TEMAH-Projekt Schülerpatenschaften

Unsere diesjährige Frühjahrsreise nach Temeswar hatte erstmals den Schwerpunkt „Patenschüler“. Im Saal des Deutschen Forums warteten schon etwa dreißig Kinder, als wir – noch ca. 15 Minuten vor der vereinbarten Zeit – dort ankamen. Während der nächsten Minuten kamen noch weitere Kinder, z. T. mit Eltern und Geschwistern. Der Start einer Vorführung von Hamburg-Bildern verzögerte sich aus technischen Gründen etwas, und es war bemerkenswert, wie ruhig und diszipliniert sich die Kinder währenddessen verhielten.

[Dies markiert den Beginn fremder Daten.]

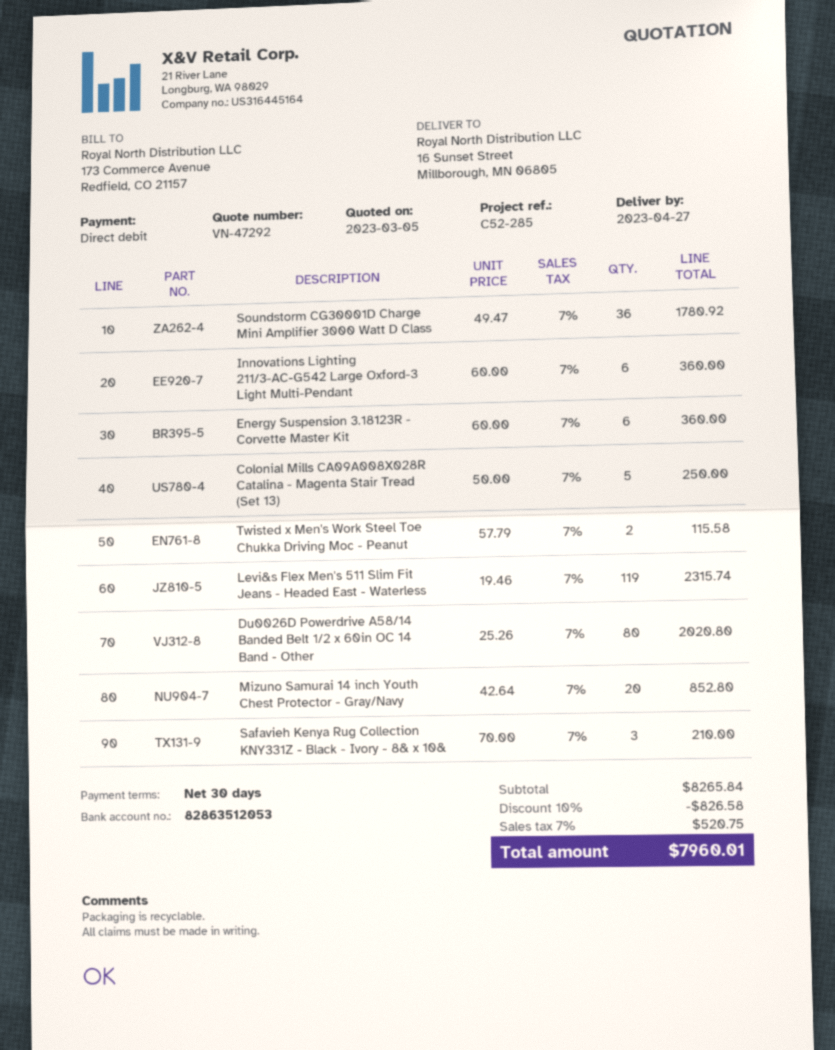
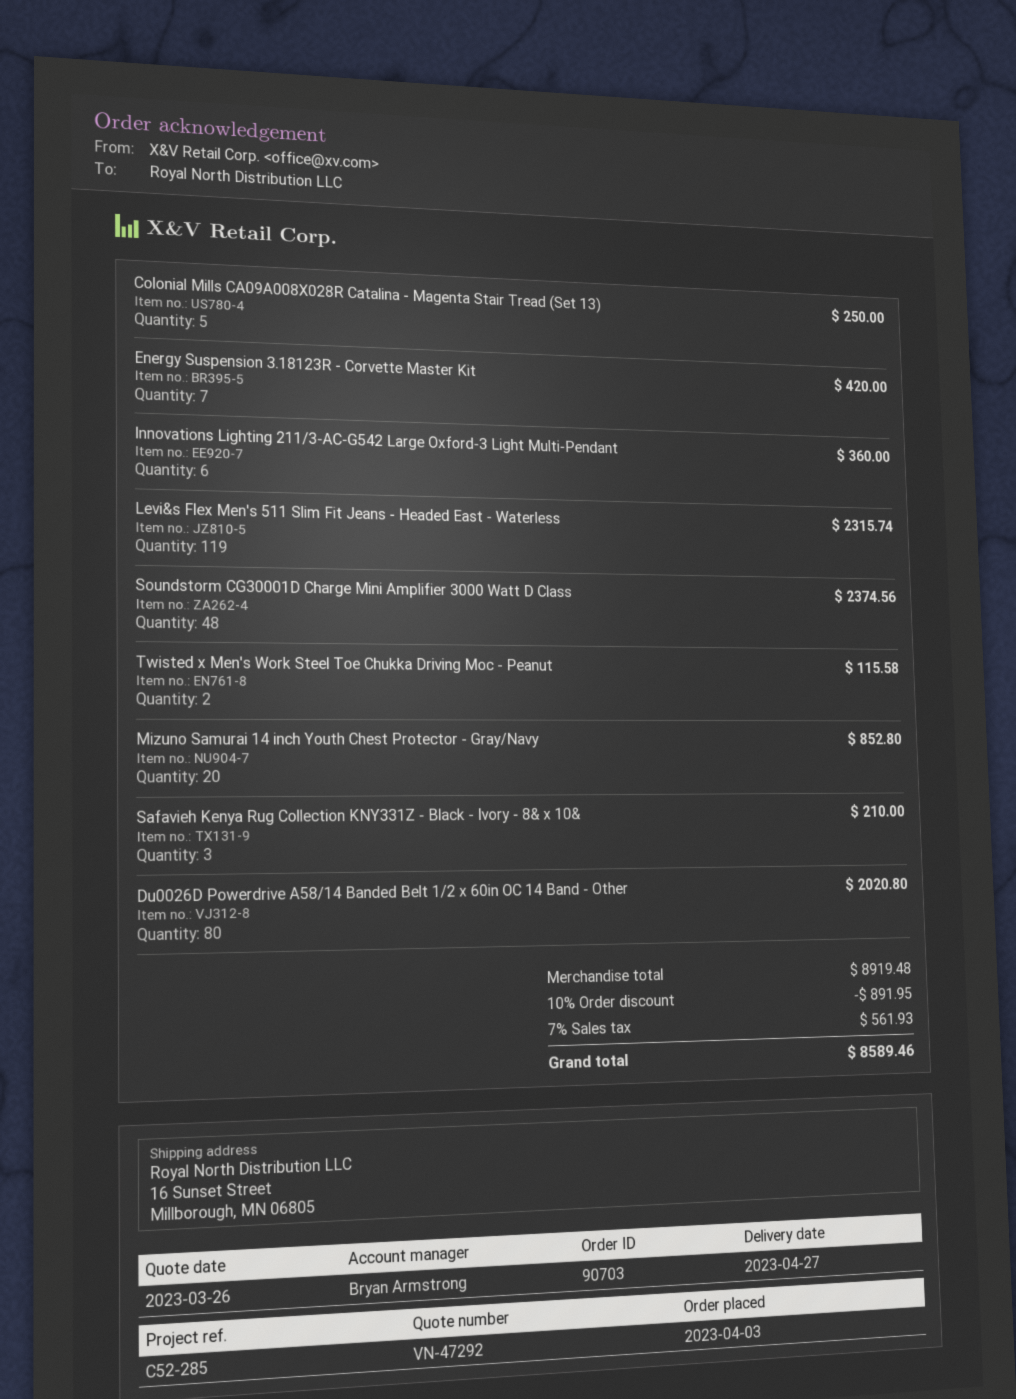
quote date: 2023-03-05 -> 2023-03-26
Soundstorm CG30001D Charge Mini Amplifier 3000 Watt D Class: 36 for 1780.92 -> 48 for 2374.56
Energy Suspension 3.18123R - Corvette Master Kit: 6 for 360.00 -> 7 for 420.00
subtotal: 8265.84 -> 8919.48
discount: 10% = 826.58 -> 10% = 891.95
tax: 7% = 520.75 -> 7% = 561.93
total: 7960.01 -> 8589.46

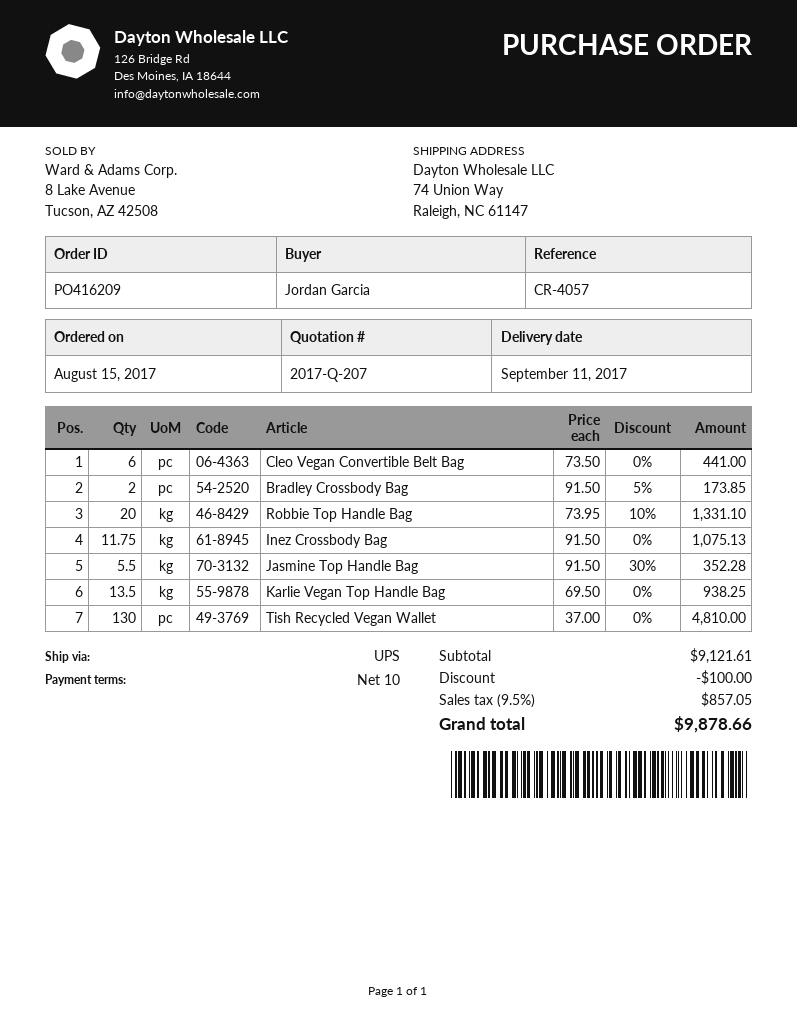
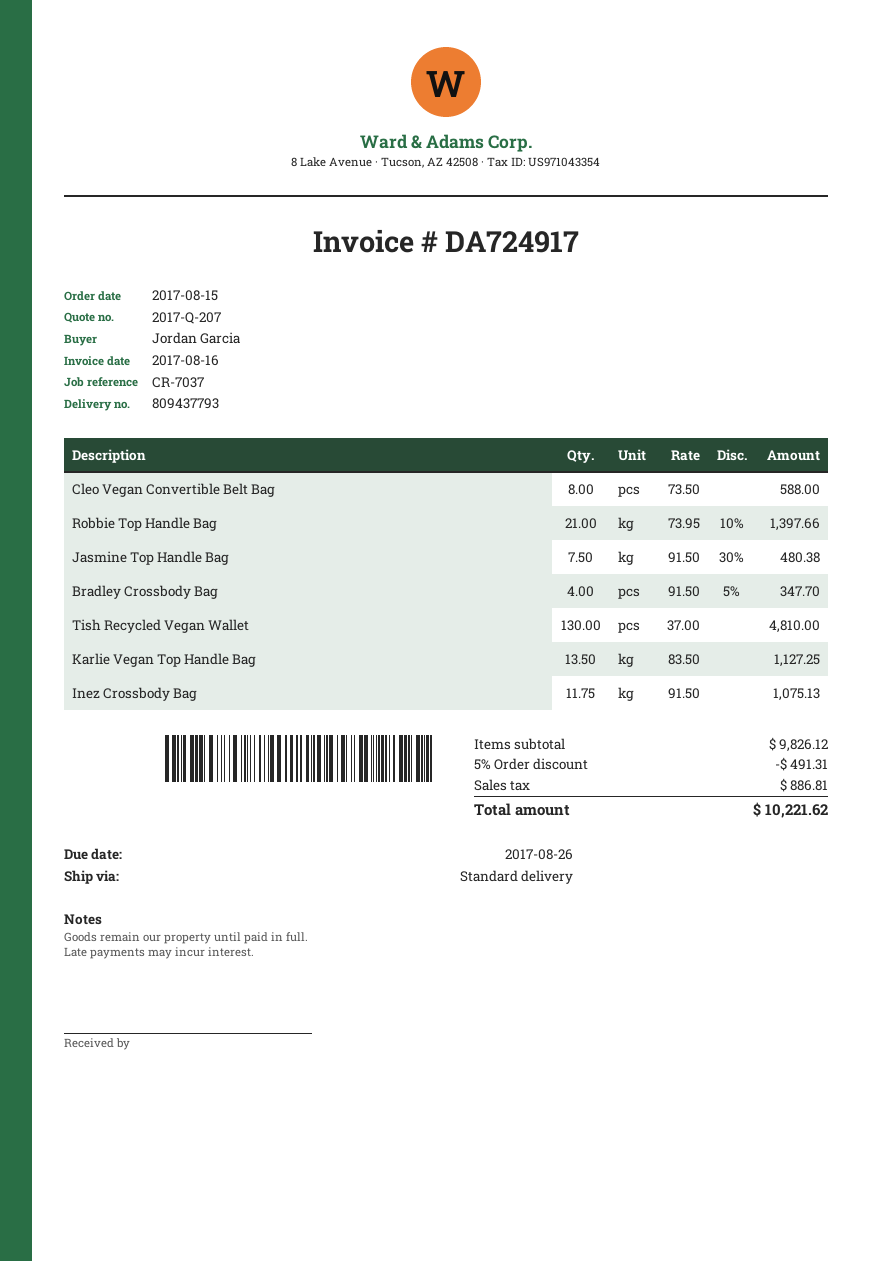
reference: CR-4057 -> CR-7037
shipping method: UPS -> standard
Cleo Vegan Convertible Belt Bag: 6 x 73.50 = 441.00 -> 8 x 73.50 = 588.00
Bradley Crossbody Bag: 2 x 91.50 - 5% = 173.85 -> 4 x 91.50 - 5% = 347.70
Robbie Top Handle Bag: 20 x 73.95 - 10% = 1331.10 -> 21 x 73.95 - 10% = 1397.66
Jasmine Top Handle Bag: 5.5 x 91.50 - 30% = 352.28 -> 7.5 x 91.50 - 30% = 480.38
Karlie Vegan Top Handle Bag: 13.5 x 69.50 = 938.25 -> 13.5 x 83.50 = 1127.25
subtotal: 9121.61 -> 9826.12
discount: 100.00 -> 491.31
tax: 857.05 -> 886.81
total: 9878.66 -> 10221.62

Frau Cojanu, die Präsidentin des Vereins Speranța, stellte uns Hamburger vor und übersetzte, als die Kinder sich vorstellten. Das haben alle, auch die jüngsten, brav gemacht, und manche hat es bestimmt Überwindung gekostet, vor so vielen Menschen aufzustehen und zu sprechen. Endlich war der Punkt erreicht, auf den viele Kinder wohl schon gewartet hatten: Im Foyer des Forums gab es Pizza und Getränke. Wohl wissend, dass Pizza nicht das Gesündeste für Kinder ist, haben wir uns dafür entschieden, weil Pizza für die Patenkinder etwas ganz Besonderes ist und es auch kaum ein Kind gibt, das sie nicht gern isst.

Hier war nun auch Gelegenheit, mit Kindern und Eltern ins Gespräch zu kommen. Sprachschwierigkeiten traten kaum auf, da einige von uns ein bisschen Rumänisch gelernt haben, die  größeren Kinder Englisch können und – am wichtigsten – unsere rumänischen Freunde Deutsch sprechen. Es kam immer wieder zum Ausdruck, dass die Patenschaften eine große Hilfe für die Familien sind. So gibt es z.B. eine Familie, die zurzeit lediglich vom Kindergeld (zusammen ca. 35 Euro) für die drei Söhne lebt, weil der Vater nach jetzt mehr als sechs Monaten Arbeitslosigkeit kein Geld mehr bekommt. Im Sommer hilft der Familie der eigene Garten ein bisschen über die Runden. Aber was wird im nächsten Winter?

Manche Familien baten auch um konkrete Hilfe, z. B. um eine Nähmaschine oder um eine Gitarre. Das sind Wünsche, die wir erfüllen können. Es wurden auch Wünsche nach der Vermittlung eines Arbeitsplatzes in Deutschland geäußert. Da konnten wir jedoch nur allenfalls Tipps geben.

An einem anderen Tag haben wir fünf Familien zu Hause besucht. Dabei haben wir Wohnverhältnisse gesehen, die diesen Namen nicht verdienen und in Europa kaum noch vorstellbar sind. Familie L., das sind die Eltern, Sohn (15 Jahre) und Tochter (14 Jahre), lebt in einem einzigen Zimmer von ca. 13 m2. Die bedrückende Enge haben wir schon bei unserem kurzen Besuch empfunden: keine Möglichkeit, sich einmal zurückzuziehen, kein ruhiger Platz für Schularbeiten, nicht einmal Platz für einen Esstisch.

Doch was noch schlimmer ist: Diese Unterkunft, eine Werkswohnung, ist der Familie jetzt gekündigt worden, weil das Werk geschlossen werden musste. Zur Arbeitslosigkeit droht dieser Familie nun auch noch Obdachlosigkeit.

Wir haben sogar noch schrecklichere Wohnverhältnisse erlebt, wo die Eltern angesichts der Trostlosigkeit anscheinend auch resigniert haben.

Die Besuche bei den fünf Familien von Patenschülern haben uns alle außerordentlich beeindruckt, ja bedrückt.

Zu wissen, dass es auch bei uns in Hamburg katastrophale Unterkünfte gibt, ist kein Trost, im Gegenteil.

Wir wünschen sehr, dass unsere Patenschaften dazu beitragen, die Kinder vor der Hoffnungslosigkeit zu bewahren und ihnen wenigstens einen ordentlichen Schulabschluss, der ihren Fähigkeiten entspricht, zu ermöglichen.